La Fondation Sciences Citoyennes (FSC), également membre de L’Alliance pour la planète, a été représentée dans deux groupes de travail lors du Grenelle de l’Environnement : par André Cicolella dans le Groupe « Santé et environnement » et par Nadia Zouhari dans le Groupe « Institutions et gouvernance ». Il s’agit d’une toute jeune association, qui a vu le jour fin 2002. Présidée par le biologiste Jacques Testart, directeur de recherche à l’Inserm et célèbre « père scientifique » du premier bébé-éprouvette français, la FSC comprend une grande proportion de militants des Verts, pour la plupart de formation scientifique, et des activistes anti-OGM comme Testart lui-même et d’autres comme Christian Vélot, Juan de Menditte (ATTAC), Sébastien Denys, Isabelle Goldringer. Malgré son avis très tranché contre ce qu’elle appelle la « technoscience », la FSC « entend promouvoir l’élaboration démocratique des choix scientifiques et techniques », c’est-à-dire principalement mettre en place des conférences de citoyens qui seraient amenées à se prononcer sur les orientations scientifiques et technologiques du pays.

Si la FSC veut faire la part belle aux citoyens, on ne peut cependant pas dire qu’elle soit l’émanation ou l’expression des citoyens puisqu’elle compte à peine une centaine d’adhérents.
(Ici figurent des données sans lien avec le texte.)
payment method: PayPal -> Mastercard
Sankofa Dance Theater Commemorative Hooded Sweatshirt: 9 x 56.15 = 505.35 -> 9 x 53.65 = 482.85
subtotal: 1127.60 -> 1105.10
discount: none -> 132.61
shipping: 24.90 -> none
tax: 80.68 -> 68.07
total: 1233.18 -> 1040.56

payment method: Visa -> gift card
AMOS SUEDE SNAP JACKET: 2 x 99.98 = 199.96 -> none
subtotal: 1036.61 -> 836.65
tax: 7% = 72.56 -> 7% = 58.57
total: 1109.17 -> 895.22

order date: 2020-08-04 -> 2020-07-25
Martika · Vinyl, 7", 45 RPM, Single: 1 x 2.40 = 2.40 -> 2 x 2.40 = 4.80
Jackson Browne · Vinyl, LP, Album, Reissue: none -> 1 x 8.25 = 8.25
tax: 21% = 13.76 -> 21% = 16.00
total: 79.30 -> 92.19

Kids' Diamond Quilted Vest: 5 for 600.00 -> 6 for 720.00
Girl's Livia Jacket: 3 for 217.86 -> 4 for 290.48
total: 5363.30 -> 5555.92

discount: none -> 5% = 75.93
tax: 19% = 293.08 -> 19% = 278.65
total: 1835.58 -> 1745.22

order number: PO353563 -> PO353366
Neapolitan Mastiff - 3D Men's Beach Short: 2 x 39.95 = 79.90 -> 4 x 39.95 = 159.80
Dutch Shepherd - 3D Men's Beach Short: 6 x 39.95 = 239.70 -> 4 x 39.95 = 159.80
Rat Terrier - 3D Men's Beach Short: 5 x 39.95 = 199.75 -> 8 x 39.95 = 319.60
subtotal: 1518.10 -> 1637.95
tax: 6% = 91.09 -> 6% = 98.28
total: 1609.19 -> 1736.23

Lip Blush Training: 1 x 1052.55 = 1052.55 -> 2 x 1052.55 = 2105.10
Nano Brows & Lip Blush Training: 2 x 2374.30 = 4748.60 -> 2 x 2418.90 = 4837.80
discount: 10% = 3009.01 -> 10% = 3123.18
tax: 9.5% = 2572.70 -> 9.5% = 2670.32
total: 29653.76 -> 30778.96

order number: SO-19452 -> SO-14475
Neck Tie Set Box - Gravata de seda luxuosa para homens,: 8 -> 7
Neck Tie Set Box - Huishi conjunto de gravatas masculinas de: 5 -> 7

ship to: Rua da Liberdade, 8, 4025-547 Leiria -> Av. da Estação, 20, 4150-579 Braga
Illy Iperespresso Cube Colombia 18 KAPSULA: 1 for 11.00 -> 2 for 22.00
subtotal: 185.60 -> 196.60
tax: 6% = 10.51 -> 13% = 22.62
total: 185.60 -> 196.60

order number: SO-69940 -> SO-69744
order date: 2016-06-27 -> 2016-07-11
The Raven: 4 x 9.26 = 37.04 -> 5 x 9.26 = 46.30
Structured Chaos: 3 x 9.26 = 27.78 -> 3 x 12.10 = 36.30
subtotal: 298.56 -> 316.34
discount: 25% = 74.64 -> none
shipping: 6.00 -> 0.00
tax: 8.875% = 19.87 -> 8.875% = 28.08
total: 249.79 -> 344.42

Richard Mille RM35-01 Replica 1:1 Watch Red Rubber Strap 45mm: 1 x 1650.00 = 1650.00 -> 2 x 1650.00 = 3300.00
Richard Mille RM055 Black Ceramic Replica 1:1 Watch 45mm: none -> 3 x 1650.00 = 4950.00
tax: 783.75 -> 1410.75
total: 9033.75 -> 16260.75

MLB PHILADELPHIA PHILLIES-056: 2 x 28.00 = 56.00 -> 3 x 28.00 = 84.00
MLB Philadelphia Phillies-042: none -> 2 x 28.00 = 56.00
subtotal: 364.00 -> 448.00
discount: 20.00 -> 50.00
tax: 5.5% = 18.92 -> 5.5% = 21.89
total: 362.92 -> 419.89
En fait, cette association marginale animée par une poignée de militants ne doit son existence qu’à la Fondation Charles-Léopold Mayer pour le progrès de l’homme, une fondation de droit suisse qui possède un capital d’environ 225 millions d’euros placé en Bourse et dans l’immobilier, dont le très chic Domaine de Villarceaux. La Fondation pour le progrès de l’homme (FPH) affiche ainsi un budget bisannuel de 17 millions d’euros, dont une partie est consacrée au financement d’associations et de projets en France et ailleurs. Or non seulement la FPH a hébergé au départ la FSC mais elle assure en plus entre 70% et 85% de son budget. Ainsi, la FSC semble bien être une association sous influence.